ABSTRACT

This research involves developing and thermo-economic evaluation of a small-scale waste plastic pyrolysis plant for recovery from petroleum oil. The plant was developed using locally sourced materials to provide an alternative method of reducing waste plastics from the environment. The design of the reactor, catalytic-cracker, diffuser and air-condenser components of the plant was made subject to energy and exergoeconomic analysis to identify thermal and cost-related improvements in the system. During the plant's pilot batch, the plant's feed rate was designed to be 2kg/h of waste plastics and 1.0kg of the iron catalyst with reactor pyrolysis temperatures in the range of 310 -500^oC to produce diesel and aviation kerosene. Performance analysis was made, and several key parameters were investigated on the thermal and economic performance of the plant.

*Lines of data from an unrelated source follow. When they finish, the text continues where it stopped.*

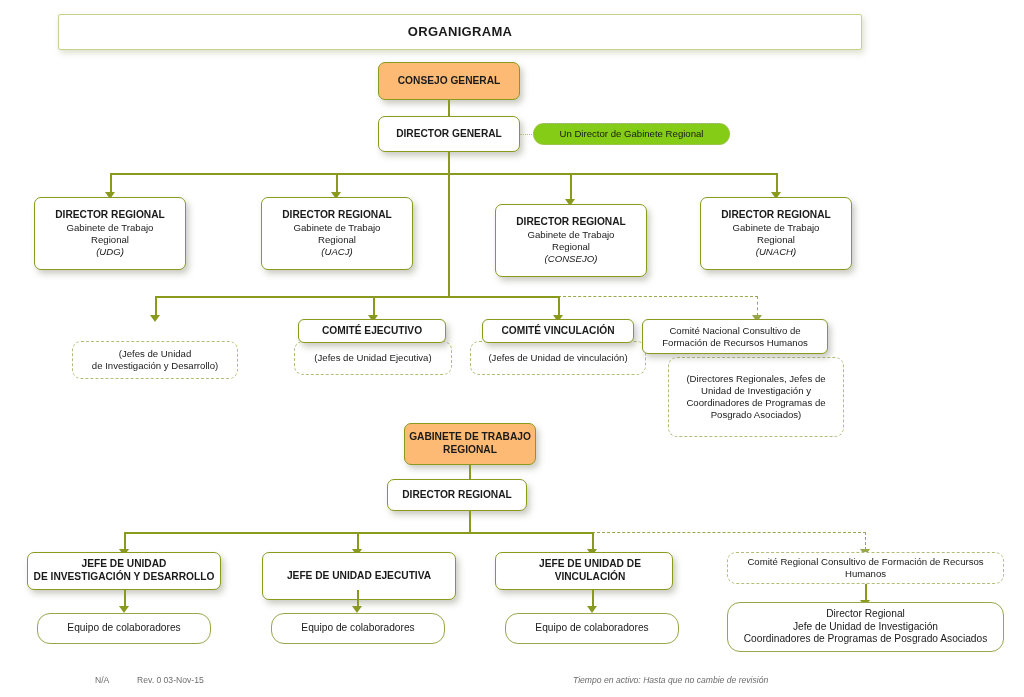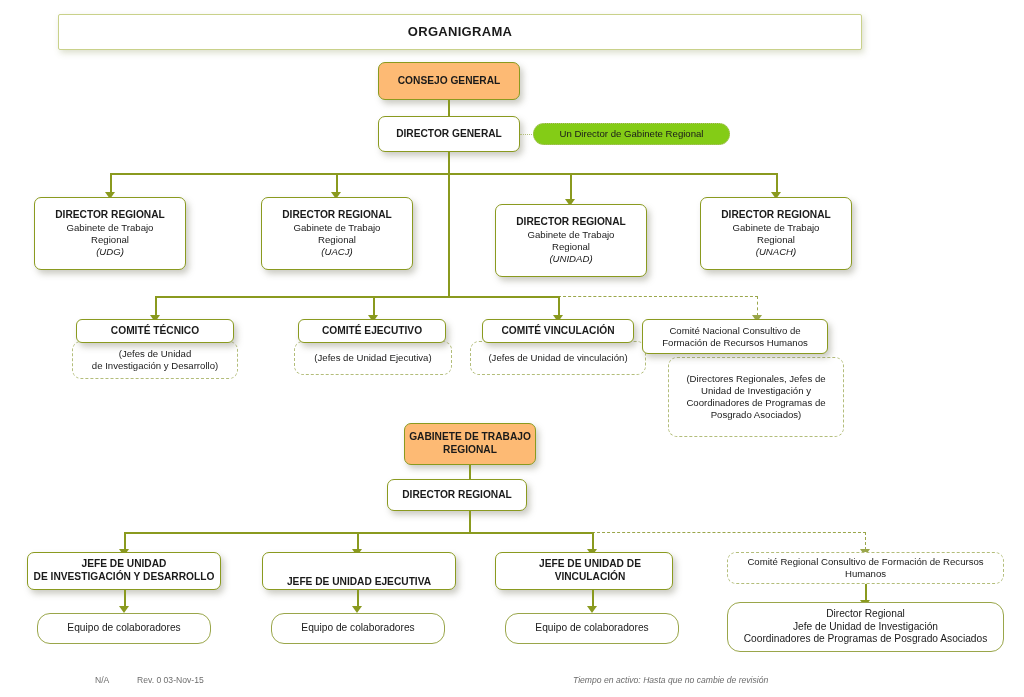--- a/index.html
+++ b/index.html
@@ -198,7 +198,7 @@
     <span class="bold t11">DIRECTOR REGIONAL</span>
     <span class="sub-line">Gabinete de Trabajo</span>
     <span class="sub-line">Regional</span>
-    <span class="ital">(UNIDAD)</span>
+    <span class="ital">(CONSEJO)</span>
   </div>
 
   <div class="box solid-white t10" style="left:700px; top:197px; width:152px; height:73px;">

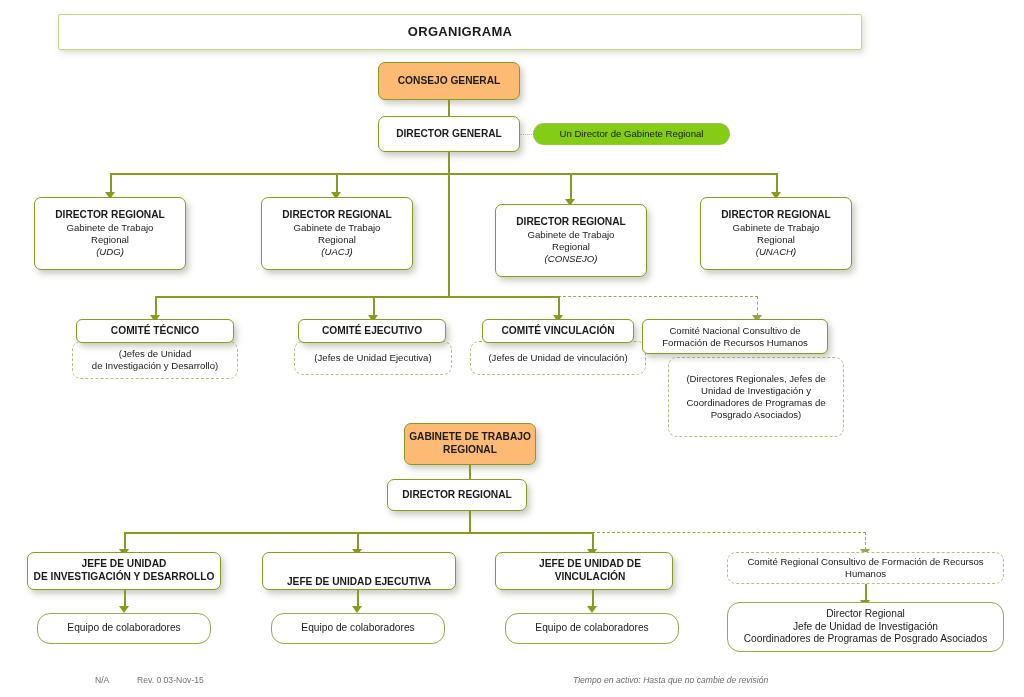--- a/index.html
+++ b/index.html
@@ -228,9 +228,6 @@
     <span>(Jefes de Unidad</span>
     <span>de Investigación y Desarrollo)</span>
   </div>
-  <div class="box solid-white t11 bold" style="left:76px; top:319px; width:158px; height:24px; border-radius:6px;">
-    <span>COMITÉ TÉCNICO</span>
-  </div>
 
   <div class="box dashed-box t10" style="left:294px; top:341px; width:158px; height:34px;">
     <span>(Jefes de Unidad Ejecutiva)</span>

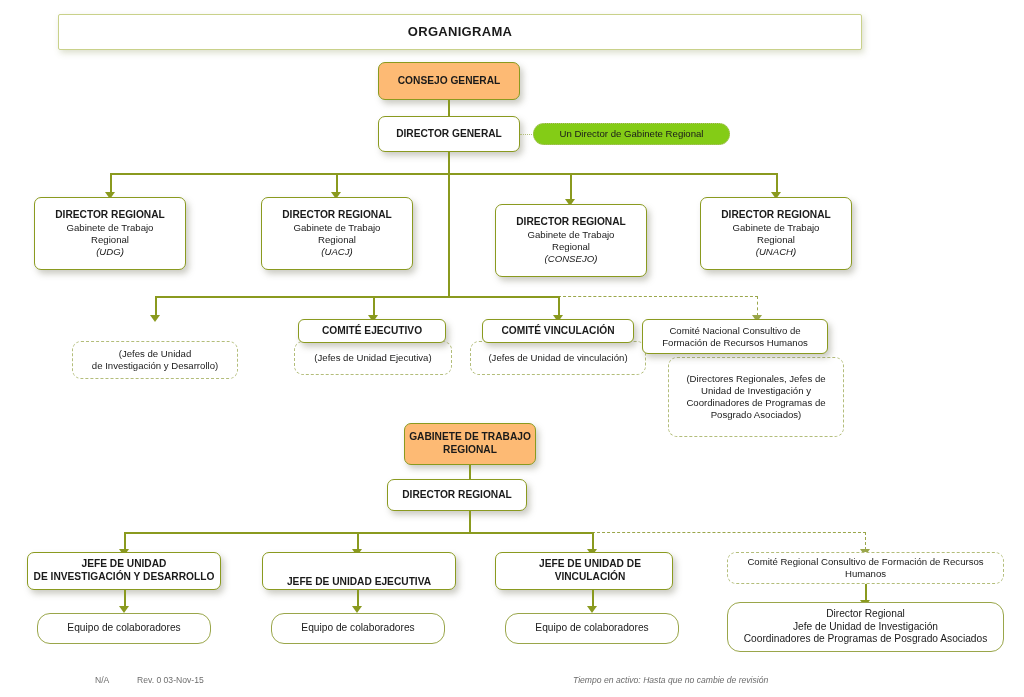--- a/index.html
+++ b/index.html
@@ -291,7 +291,7 @@
     <span>Equipo de colaboradores</span>
   </div>
 
-  <div class="box solid-white t11 bold" style="left:262px; top:552px; width:194px; height:38px;justify-content:flex-end;">
+  <div class="box solid-white t11 bold" style="left:262px; top:552px; width:194px; height:48px;">
     <span>JEFE DE UNIDAD EJECUTIVA</span>
   </div>
   <div class="conn v" style="left:357px; top:590px; height:17px;"></div>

The experimental results showed that the volumetric flow rate and the maximum product yield of diesel (AGO) oil are one lit/h and 87.3%, respectively. The oil samples were characterized, and the results from the laboratory revealed that liquid oil with a reactor inlet temperature of 310, 360, 400, and 460^oC have the same results as standard diesel oil. Additionally, it was shown that the diesel oil (Olefins) with a reactor inlet temperature of 360^oC had the best impact and can be approximated to the regular conventional diesel oil. The liquid oil with a reactor inlet temperature of 500^oC fell within the range of standard aviation kerosene (Naphthenes) according to the ASTM standard. Subsequently, the various petroleum products yield were 84.24, 87.3, 84.25,82, and 82%, at corresponding inlet reactor temperatures of 310, 360, 400,460 and 500^oC, respectively. The data from different pilot-batches were fitted on the thermal and exergoeconomic equation models for the performance of the plant. The reactor, catalytic cracker, diffuser and air-condenser energy efficiencies were 85.75, 82.17, 80.4 and 70.19 %, respectively. Furthermore, the exergoeconomic analysis indicates thermal improvement of the condenser due to its low exergoeconomic factor of 0.00261 and high total cost rate of 1.895 $/h. Finally, the diffuser component in the plant regulate the fluid flow rate and enhance the production of petroleum products.